The bill increases congressional control to block IMF support to regimes Congress deems culpable of genocide or terrorism, at the cost of reducing executive flexibility and potentially slowing U.S. influence and timely multilateral financial responses in crises.
U.S. taxpayers: prevents automatic IMF allocations of Special Drawing Rights (SDRs) to governments Congress considers culpable of genocide or terrorism unless Congress enacts a law authorizing such allocations.
Congress and legislative staff: preserves and strengthens congressional oversight by requiring statute to authorize U.S. votes on certain IMF SDR allocations, keeping international financial commitments subject to legislative approval.
U.S. foreign policy actors (President, Treasury) and crisis responders: constrains executive flexibility to vote at the IMF and could delay or block rapid multilateral financial responses during international crises.
U.S. taxpayers and global financial stability: may reduce U.S. influence at the IMF and slow timely provision of global liquidity when congressional approval is required, undermining crisis mitigation and economic stability.
Designated foreign governments, diplomatic actors, and humanitarian organizations: tying SDR restrictions to terrorism/genocide labels could politicize IMF resource distribution and complicate diplomacy and humanitarian responses.
Based on analysis of 2 sections of legislative text.
Requires congressional authorization before U.S. officials may vote to allocate IMF SDRs to countries that committed genocide within 10 years or are designated as repeat supporters of terrorism.
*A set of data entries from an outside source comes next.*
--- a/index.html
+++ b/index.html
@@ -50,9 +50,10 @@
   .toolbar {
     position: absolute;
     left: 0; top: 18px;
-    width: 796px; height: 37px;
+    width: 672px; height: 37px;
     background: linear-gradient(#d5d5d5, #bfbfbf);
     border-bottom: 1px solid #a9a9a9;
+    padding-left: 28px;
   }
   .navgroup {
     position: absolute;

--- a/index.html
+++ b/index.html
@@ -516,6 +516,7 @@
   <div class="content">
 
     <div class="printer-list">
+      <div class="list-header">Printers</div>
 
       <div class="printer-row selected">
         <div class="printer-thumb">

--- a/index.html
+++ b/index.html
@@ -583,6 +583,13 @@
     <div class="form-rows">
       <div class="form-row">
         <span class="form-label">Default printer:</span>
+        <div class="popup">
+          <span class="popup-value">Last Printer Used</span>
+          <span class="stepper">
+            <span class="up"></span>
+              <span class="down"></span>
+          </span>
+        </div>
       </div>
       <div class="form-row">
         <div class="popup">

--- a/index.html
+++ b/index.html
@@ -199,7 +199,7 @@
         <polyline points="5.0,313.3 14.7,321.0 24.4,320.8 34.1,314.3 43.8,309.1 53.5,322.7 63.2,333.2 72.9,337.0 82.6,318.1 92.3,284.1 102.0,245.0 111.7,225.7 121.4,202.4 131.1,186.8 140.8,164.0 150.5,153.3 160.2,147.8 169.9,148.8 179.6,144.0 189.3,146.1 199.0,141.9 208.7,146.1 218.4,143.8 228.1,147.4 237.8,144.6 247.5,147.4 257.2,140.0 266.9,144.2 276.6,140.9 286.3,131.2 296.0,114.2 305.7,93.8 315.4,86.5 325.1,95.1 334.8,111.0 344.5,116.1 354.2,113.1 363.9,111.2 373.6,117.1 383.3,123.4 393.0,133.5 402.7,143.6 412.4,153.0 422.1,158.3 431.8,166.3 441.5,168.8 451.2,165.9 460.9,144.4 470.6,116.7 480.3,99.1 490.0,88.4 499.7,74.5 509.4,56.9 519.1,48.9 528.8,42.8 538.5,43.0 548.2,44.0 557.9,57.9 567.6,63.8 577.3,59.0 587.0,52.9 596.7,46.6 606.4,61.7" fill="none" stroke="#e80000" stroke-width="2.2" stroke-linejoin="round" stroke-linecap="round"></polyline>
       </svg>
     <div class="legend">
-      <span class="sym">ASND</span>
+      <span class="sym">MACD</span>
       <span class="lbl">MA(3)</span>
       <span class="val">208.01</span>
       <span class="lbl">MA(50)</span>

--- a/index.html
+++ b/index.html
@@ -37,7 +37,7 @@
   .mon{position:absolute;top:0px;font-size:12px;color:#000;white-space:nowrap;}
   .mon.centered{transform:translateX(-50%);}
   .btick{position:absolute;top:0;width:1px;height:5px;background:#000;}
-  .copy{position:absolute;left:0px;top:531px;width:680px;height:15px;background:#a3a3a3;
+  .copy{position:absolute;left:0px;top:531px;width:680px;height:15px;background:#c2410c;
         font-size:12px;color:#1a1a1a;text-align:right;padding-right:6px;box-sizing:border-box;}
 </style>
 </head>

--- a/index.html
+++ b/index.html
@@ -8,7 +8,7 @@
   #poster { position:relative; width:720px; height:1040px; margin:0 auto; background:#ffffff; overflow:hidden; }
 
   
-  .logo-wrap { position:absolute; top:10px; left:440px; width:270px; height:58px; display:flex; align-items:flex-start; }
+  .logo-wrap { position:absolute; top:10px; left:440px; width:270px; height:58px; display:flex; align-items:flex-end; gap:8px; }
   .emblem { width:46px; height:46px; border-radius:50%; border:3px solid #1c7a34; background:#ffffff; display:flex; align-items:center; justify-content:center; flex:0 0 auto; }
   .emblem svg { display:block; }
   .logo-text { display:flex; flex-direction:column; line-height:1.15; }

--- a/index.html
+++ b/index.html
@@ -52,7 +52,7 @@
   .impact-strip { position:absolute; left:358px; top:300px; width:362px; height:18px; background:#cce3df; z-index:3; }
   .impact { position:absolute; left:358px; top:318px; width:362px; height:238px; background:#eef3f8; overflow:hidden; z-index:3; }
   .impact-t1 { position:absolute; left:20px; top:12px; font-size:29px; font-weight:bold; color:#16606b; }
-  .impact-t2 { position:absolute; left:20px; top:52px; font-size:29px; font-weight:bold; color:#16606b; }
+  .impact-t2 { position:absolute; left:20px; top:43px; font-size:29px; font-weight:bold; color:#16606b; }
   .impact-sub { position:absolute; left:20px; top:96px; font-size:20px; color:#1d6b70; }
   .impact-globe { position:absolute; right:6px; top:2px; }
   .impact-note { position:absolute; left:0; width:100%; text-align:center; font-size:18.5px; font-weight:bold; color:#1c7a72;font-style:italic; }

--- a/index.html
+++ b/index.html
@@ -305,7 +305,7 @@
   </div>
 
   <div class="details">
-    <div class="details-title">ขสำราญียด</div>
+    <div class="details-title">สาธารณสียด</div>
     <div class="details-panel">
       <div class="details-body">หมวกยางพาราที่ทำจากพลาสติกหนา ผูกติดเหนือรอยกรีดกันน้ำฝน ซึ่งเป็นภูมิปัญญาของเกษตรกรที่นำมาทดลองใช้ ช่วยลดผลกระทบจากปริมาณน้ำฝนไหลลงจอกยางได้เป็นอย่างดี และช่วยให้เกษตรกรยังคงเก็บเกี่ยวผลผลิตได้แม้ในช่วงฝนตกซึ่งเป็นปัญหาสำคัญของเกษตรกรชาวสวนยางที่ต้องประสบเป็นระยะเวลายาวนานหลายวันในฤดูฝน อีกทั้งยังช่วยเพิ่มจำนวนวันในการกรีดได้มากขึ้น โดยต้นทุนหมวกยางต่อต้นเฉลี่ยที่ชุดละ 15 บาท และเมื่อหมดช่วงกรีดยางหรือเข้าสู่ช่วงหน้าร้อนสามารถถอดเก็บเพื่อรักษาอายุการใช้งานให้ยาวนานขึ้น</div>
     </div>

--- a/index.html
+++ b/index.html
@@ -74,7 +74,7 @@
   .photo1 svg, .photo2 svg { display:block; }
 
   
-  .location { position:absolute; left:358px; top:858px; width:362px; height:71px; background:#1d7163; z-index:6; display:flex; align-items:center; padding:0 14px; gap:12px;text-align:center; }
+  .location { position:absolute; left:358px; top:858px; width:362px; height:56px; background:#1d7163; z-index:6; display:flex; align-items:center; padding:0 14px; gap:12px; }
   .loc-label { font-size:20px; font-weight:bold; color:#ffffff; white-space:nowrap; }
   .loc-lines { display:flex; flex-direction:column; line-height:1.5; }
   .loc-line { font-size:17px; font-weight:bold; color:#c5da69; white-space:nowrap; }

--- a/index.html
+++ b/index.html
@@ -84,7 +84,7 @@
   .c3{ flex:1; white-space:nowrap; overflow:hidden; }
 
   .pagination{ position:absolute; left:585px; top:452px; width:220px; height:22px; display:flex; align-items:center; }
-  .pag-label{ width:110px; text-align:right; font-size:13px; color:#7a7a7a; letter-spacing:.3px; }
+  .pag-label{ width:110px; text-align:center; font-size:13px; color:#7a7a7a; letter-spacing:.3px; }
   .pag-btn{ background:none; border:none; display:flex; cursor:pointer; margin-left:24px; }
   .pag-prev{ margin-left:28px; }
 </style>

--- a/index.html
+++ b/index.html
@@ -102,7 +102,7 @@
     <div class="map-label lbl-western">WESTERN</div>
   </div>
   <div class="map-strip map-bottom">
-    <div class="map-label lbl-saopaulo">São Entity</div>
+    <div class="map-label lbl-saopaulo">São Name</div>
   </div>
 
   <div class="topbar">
Introduced March 26, 2025 by John Neely Kennedy · Last progress March 26, 2025
Prohibits U.S. officials from voting to allocate International Monetary Fund Special Drawing Rights (SDRs) to any IMF member whose government committed genocide within the prior 10 years or that, as of enactment, is designated for repeatedly supporting international terrorism — unless Congress passes a law specifically authorizing the vote. The change amends U.S. voting authority on SDR allocations to require case-by-case congressional approval for countries meeting those criteria, limiting executive or agency-level discretion in IMF voting on these allocations.